Ob A es irrtümlich für möglich hielt, durch seine Manipulationen eine echte Urkunde im Rechtssinne herzustellen, lässt sich nicht feststellen. Es ist daher nicht auszuschließen, dass A richtigerweise nur ein Original für eine Urkunde gehalten und – vergeblich – gehofft hat, der Vermieter werde sich mit einer Fotokopie begnügen.
A hat sich somit nicht wegen einer untauglichen versuchten Urkundenfälschung gemäß §§ 267 II, 22 StGB strafbar gemacht.

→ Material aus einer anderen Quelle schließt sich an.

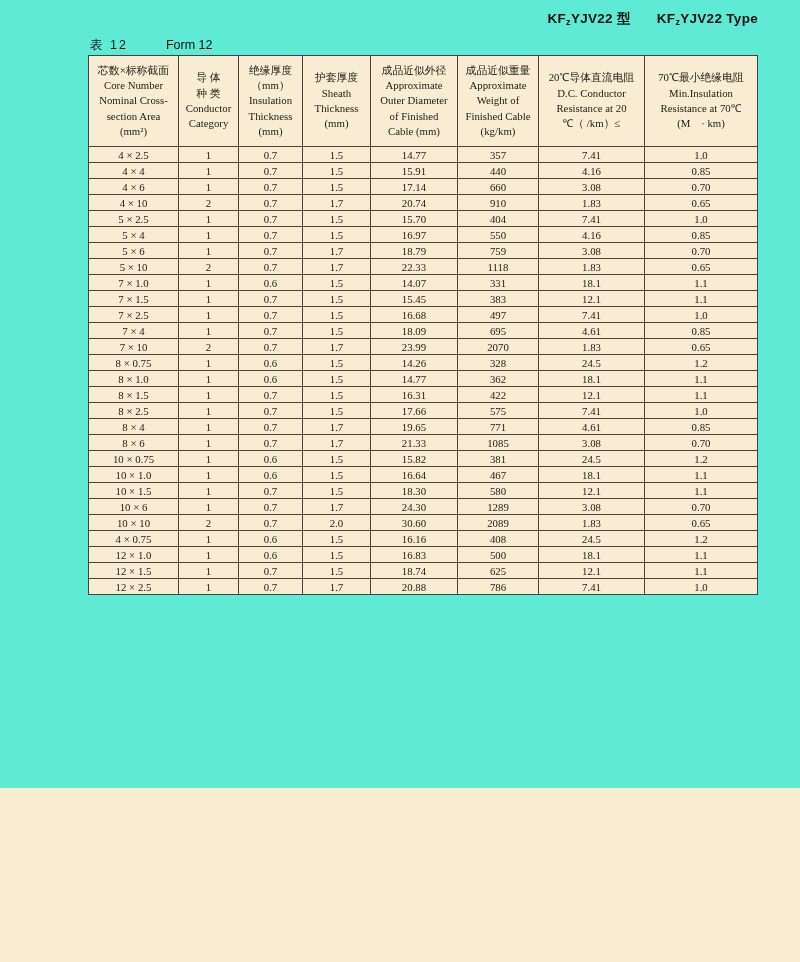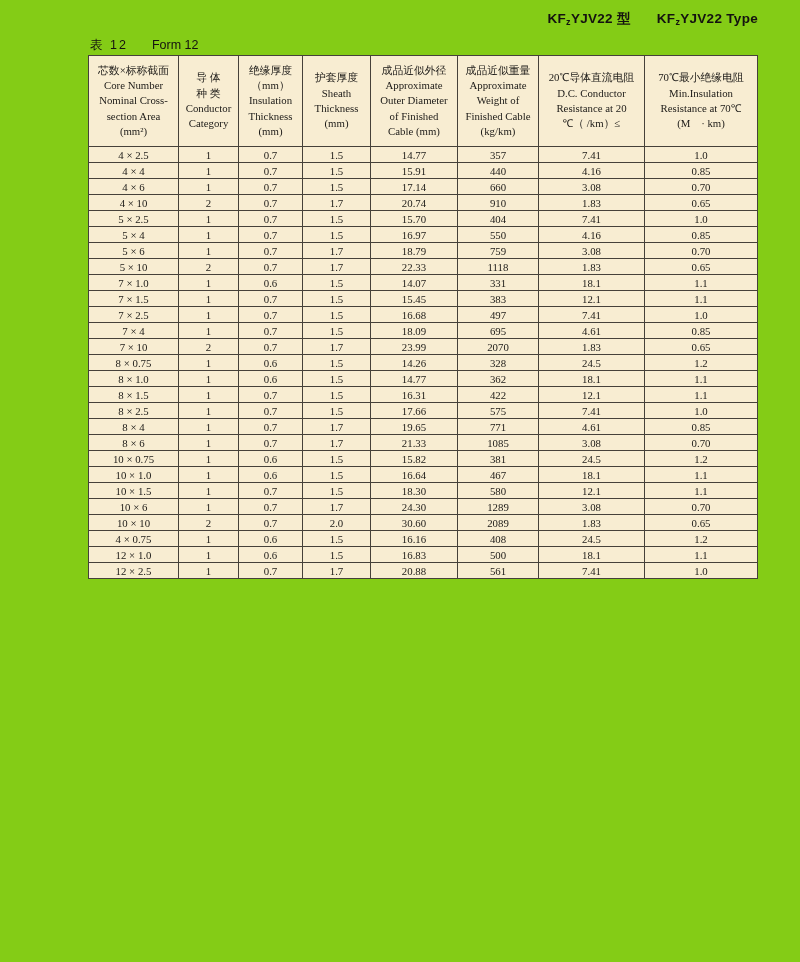"KFzYJV22 型 KFzYJV22 Type" .page { background: #84cc16 -> #5eead4; height: 962px -> 788px }
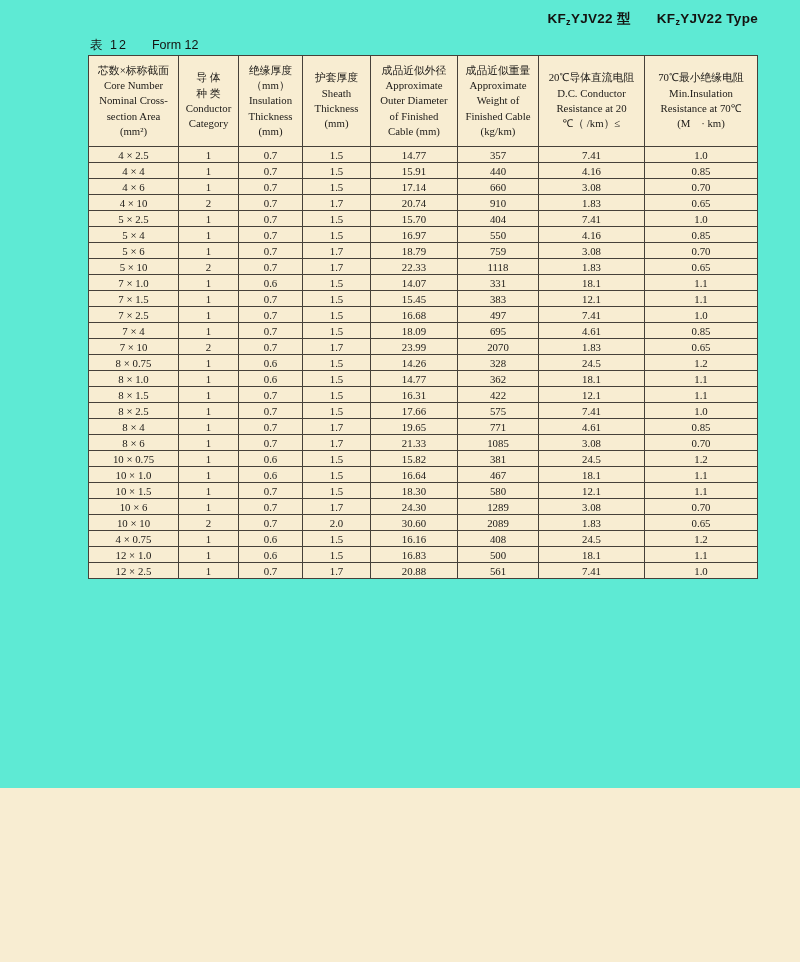"表 12" .table-caption .cap-cn { margin-right: 24px -> 38px }
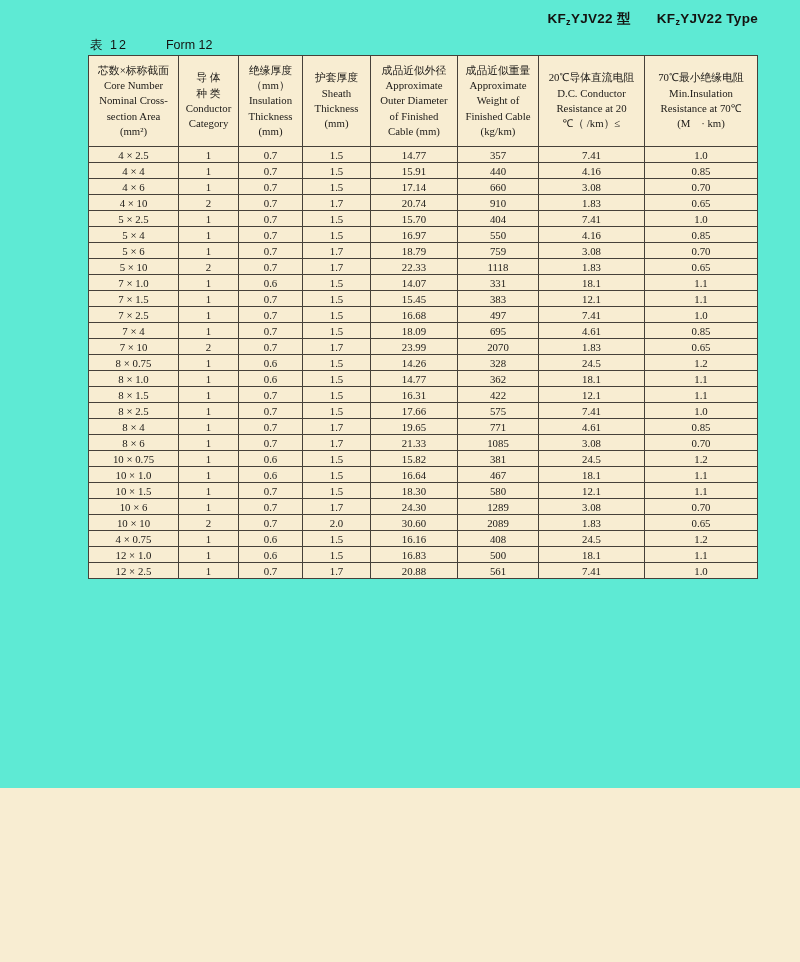"12 × 1.5" tr { html: none -> <tr> <td>12 × 1.5</td> <td>1</td> <td>0.7</td> <td>1.5</td> <td>18.74</td> <td>625</td> <td>12.1</td> <td>1.1</td> </tr> }
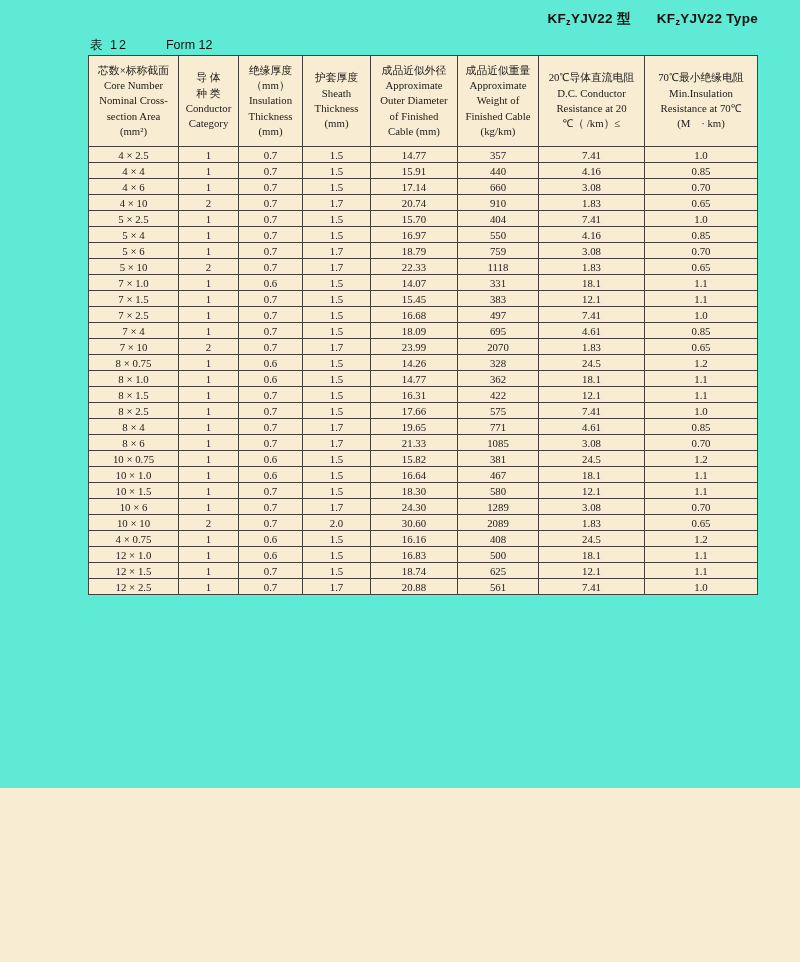"561" td { text: 561 -> 786 }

III. A könnte sich wegen versuchten Betruges gegenüber und zu Lasten des V strafbar gemacht haben. Dann müsste er Tatentschluss zu einen Betrug gehabt haben.
1. A wollte V über die Höhe seines Nettoeinkommens täuschen und hierdurch einen entsprechenden Irrtum bei V hervorrufen. V sollte infolge des Irrtums zur Vermietung der Wohnung veranlasst werden.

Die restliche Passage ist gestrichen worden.